Scheduler 2.0

This document describes changes made to the scheduler as of 2.0.0.

Design Goals

There are several problems with the previous scheduler that we need to address with the new version. These include:

  • Improved agent communications, reducing overhead for the scheduler when communicating with agents
  • Define an easy to understand and consistent terminology for talking about data moving through fossology
  • Job preemption, if a more important job enters the system, all agents working on the less important job will be preempted.
  • Move away from unified Scheduler.conf file, move to Agent.conf and Host.conf files
  • Create an easy to use agent API that takes care of communication, heartbeat, etc...
  • Make it possible for more than one instance of an agent to be working on a single job.
  • Make it easier to understand how information is saved within the scheduler, i.e. make it easier to understand what is what within the scheduler
  • Improve logging, i.e. any error information generated by a job is stored with the job in the database instead of one unified log file.

Quick Explanation of terminology

There are several terms that I will use later that need some clarification: * agent: this is the actual process that the scheduler will be communicating with. An instance of copyright would be an example of an agent. * meta agent: information necessary for the creation of an agent. Copyright would have just one meta agent within the new scheduler * job stream: all of the steps necessary to get a particular upload from unpack all the way to its finish state. A list of jobs. * job: a specific step in the process of working on an upload. Each job would be associated with a different type of agent. For example if a person uploaded a .tar file and wanted license and copyright analysis run on the file, there would be a job for the unpack step, a job for the license step and a job for the copyright step. There may be multiple agents allocated to any one job.

this terminology is not fixed and is subject to change.

Scheduler Architecture

The hardest problem to fix for the new scheduler will be agent communication. Every agent needs a different amount of information (wget needs URL and file path, but nomos just needs the upload_pk for database access), but the amount of information distributed this way by the scheduler is causing the scheduler to spend all of its time communicating with agents. We have decided upon using a classic client server communication style for both the agent communication and the UI communication. Every time a new communication channel is needed (whether with the agents or the user interface), the scheduler will create a new thread to manage the communications with that channel. This makes the communication logic much simpler.

  • for the following figures, the formating is as such: * Blue boxes are individual computers * Red boxes represent a process, anything inside a red box must be running on only one system * green boxes represent different threads within a single system * Purple boxes represent some type of memory construct

Multi-thread the scheduler

{{ :task:scheduer_threaded.png |Proposed Multi-threaded scheduler layout}}

Within the scheduler, the master thread would take a job out of the job queue and perform the SQL query to get all of the information that will be passed to the agent. It then creates a new job with this information by spawning a new thread for each agent that it is going to have run on this data. These threads perform the IO with the agents and report any status changes back to the master thread so that it can take action.

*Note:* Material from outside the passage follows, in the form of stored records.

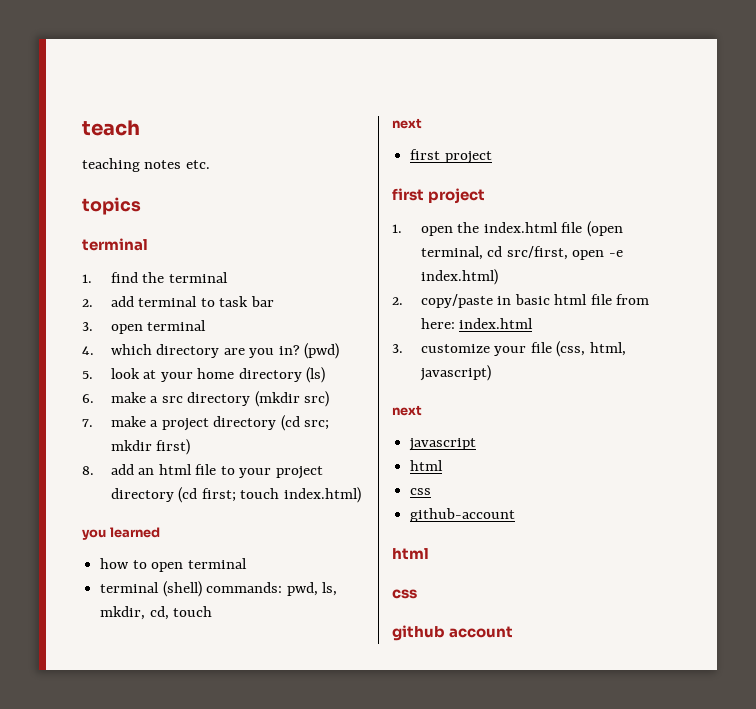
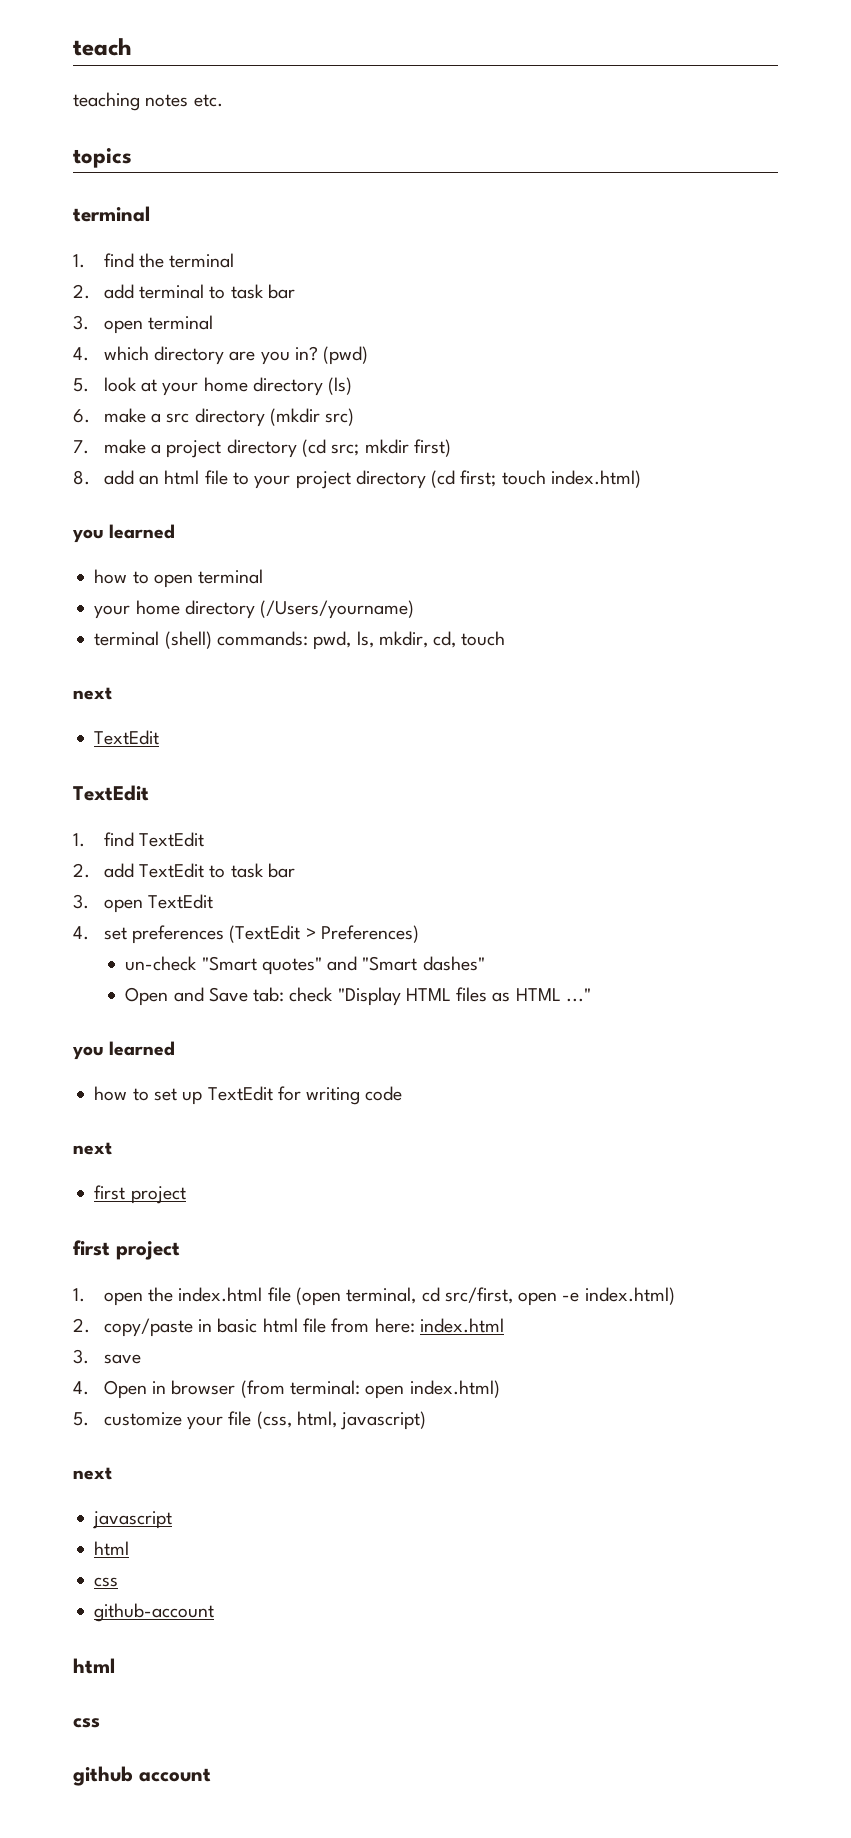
+ your home directory (/Users/yourname)
  terminal (shell) commands: pwd, ls, mkdir, cd, touch
+ next
+ TextEdit
+ TextEdit
+ 1. find TextEdit
+ 2. add TextEdit to task bar
+ 3. open TextEdit
+ 4. set preferences (TextEdit > Preferences)
+ un-check "Smart quotes" and "Smart dashes"
+ Open and Save tab: check "Display HTML files as HTML ..."
+ you learned
+ how to set up TextEdit for writing code
- 3. customize your file (css, html, javascript)
+ 3. save
+ 4. Open in browser (from terminal: open index.html)
+ 5. customize your file (css, html, javascript)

pros: * Scheduler can take advantage of multiple processors on whatever machine it is running on. * Simplified code for communicating with agents since all IO would be blocking instead of non-blocking as it is in the current scheduler. * Master thread can not get swamped with communications between the agents and can concentrate on managing new jobs. * Would use the pthread api. Using pthread_mutex and pthread_wait_condition are much easier than inter process synchronization.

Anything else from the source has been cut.